- _TASK STATEMENT_
Your answer should consist of each line below that contains the string "subtotal".

- _MATERIAL PROVIDED_
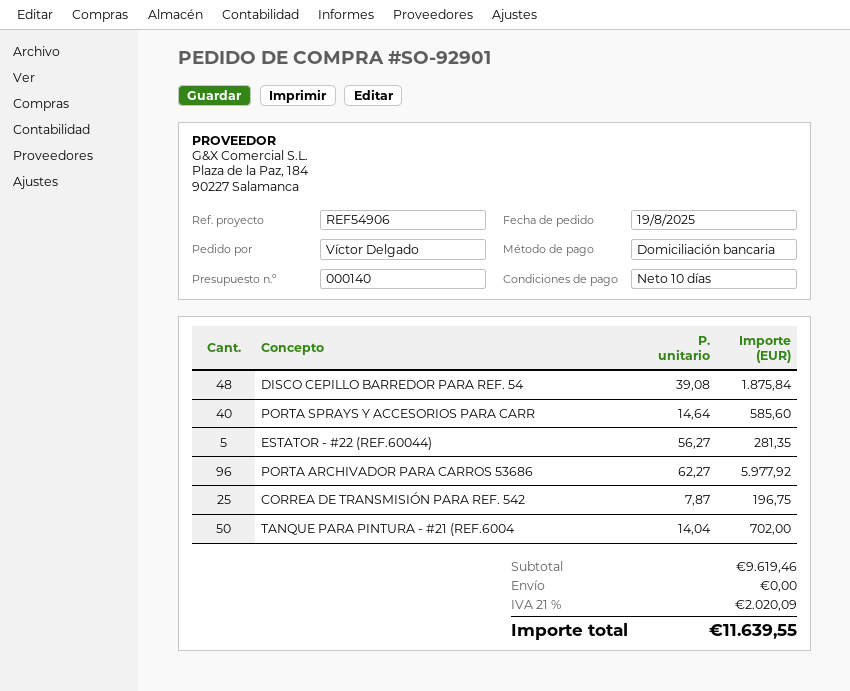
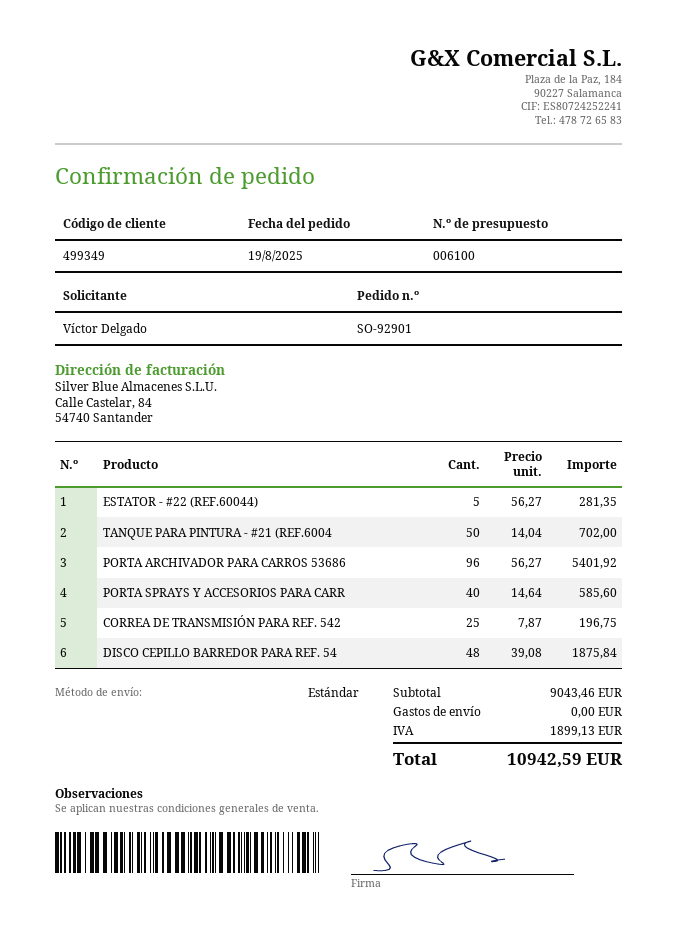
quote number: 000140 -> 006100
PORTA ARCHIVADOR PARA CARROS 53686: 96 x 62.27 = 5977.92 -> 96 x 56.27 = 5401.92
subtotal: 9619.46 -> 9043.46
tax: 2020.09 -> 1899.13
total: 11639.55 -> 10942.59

--

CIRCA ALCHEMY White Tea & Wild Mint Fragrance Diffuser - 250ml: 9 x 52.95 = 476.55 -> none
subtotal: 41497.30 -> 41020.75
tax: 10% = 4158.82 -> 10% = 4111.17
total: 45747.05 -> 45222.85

- _ANSWER TO THIS TASK_
subtotal: 9619.46 -> 9043.46
subtotal: 41497.30 -> 41020.75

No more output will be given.